I’ve been troubled this week and find myself torn between a rock and a hard place.

As many of you will know I am a clergyman in the Church of England and a fairly newly minted priest. This latest lockdown doesn’t include the closure of communal worship – it remains, at the moment, legal for church services on a Sunday to take place. Yet for many parish churches – so often with an elderly and therefore vulnerable congregation – have decided to go one step further than government restrictions and close the doors.

The doors of churches across our region have been closed for the foreseeable, undeniably for reasons sensible and timely. But the closure of the churches has left me, and others, somewhat concerned.

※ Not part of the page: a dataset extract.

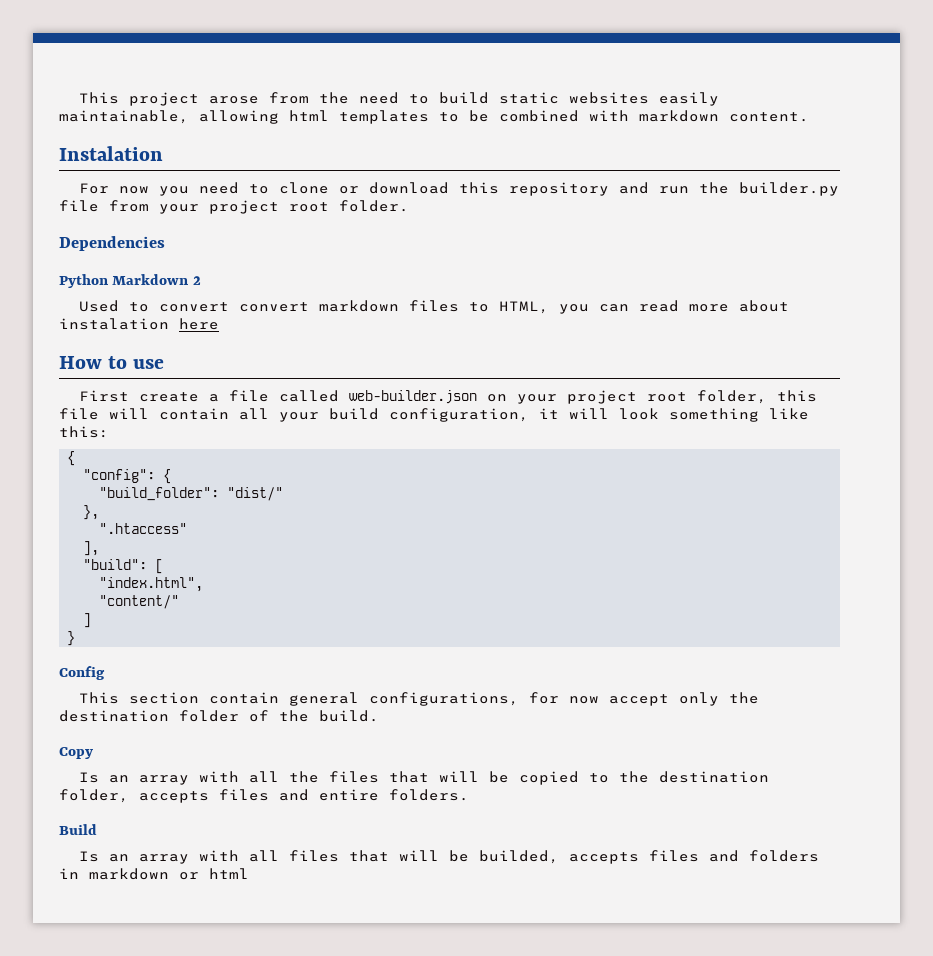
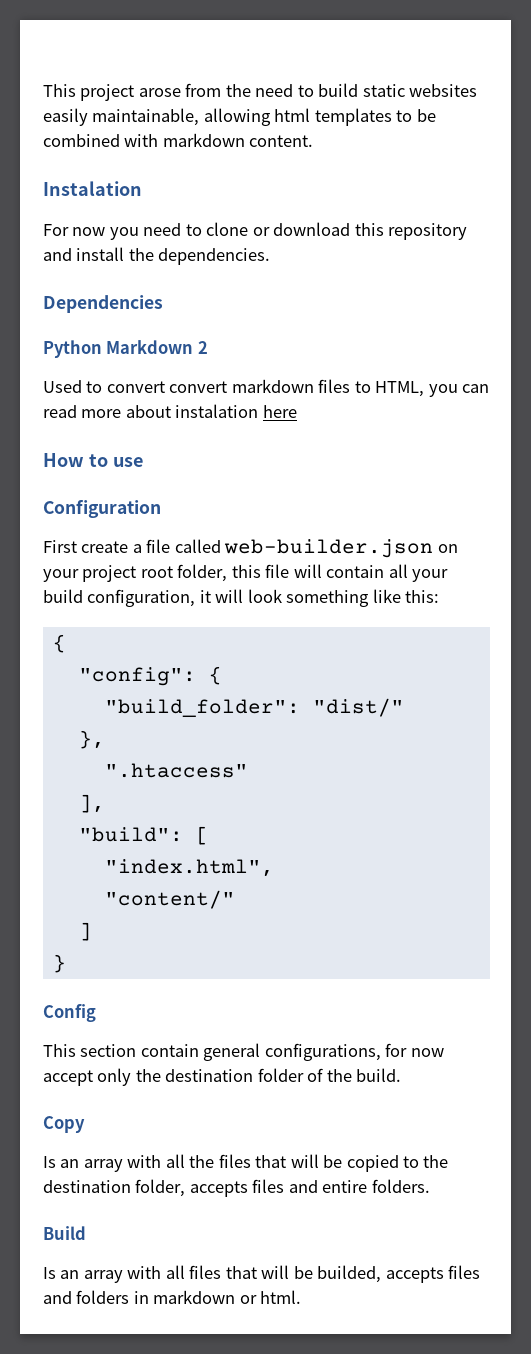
- For now you need to clone or download this repository and run the builder.py file from your project root folder.
+ For now you need to clone or download this repository and install the dependencies.
+ Configuration
- Is an array with all files that will be builded, accepts files and folders in markdown or html
+ Is an array with all files that will be builded, accepts files and folders in markdown or html.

Obviously I don’t think that anyone wants the churches closed. This right of freedom of worship is one we all hold dear, whether churchy or not, and indeed that freedom and the importance of church worship to so many has been recognised and upheld by government so far.

Yet the fear and spread of coronavirus must be weighed up against the removal of what is a lifeline to so many, particularly perhaps those who live alone, and a source of much-needed hope and upliftment in tricky times. And without communal worship it is increasingly harder to sustain spiritually those caring for the vulnerable in our communities as an expression of their faith. In any other circumstances it would be inconceivable that the churches would close themselves.

And it is not as if huge efforts have been taken to ensure churches are safe and the risks minimised. Indeed the decision by the government’s decision to keep churches open recognises that churches offer a Covid-safe place where the risk of transmission is low, as well as a recognition that communal worship has huge benefits to health, particularly mental health.

But many churches have closed, often citing the safety of those who come. Where I am troubled is that I worry church communities are in danger of reacting a little too quickly – perhaps understandably in the wake of fear and the latest headlines – and could be making decisions on behalf of others who are perfectly able to assess their own risks and make their own decisions. Isn’t that the job of the government not the church?

Yet as one clergy friend put it to me when I raised this point: “We have a duty of care to ensure their safety, we have no choice but to close to keep them safe. Many of them shouldn’t even be there.”

It is a powerful argument and I see and accept the point but I can’t help also thinking that churches need to be open now, perhaps more than ever. You can see the dilemma.

On Sunday, as part of my sermon I spoke about the signs of joy and hope we can all find if we take the trouble and time to look. I know that churches will reopen again and these are just temporary measures, and I know there’s more to faith than just Sunday worship, but closing churches troubles me nonetheless.

In the meantime I’m going to leave you with a poem that I used in my Sunday sermon and thought I might share with you today.

And I said to the man who stood at the gate of the year: “Give me a light that I may tread safely into the unknown.” And he replied: “Go out into the darkness and put your hand into the Hand of God. That shall be to you better than light and safer than a known way.” So I went forth, and finding the Hand of God, trod gladly into the night. And He led me towards the hills and the breaking of day in the lone East."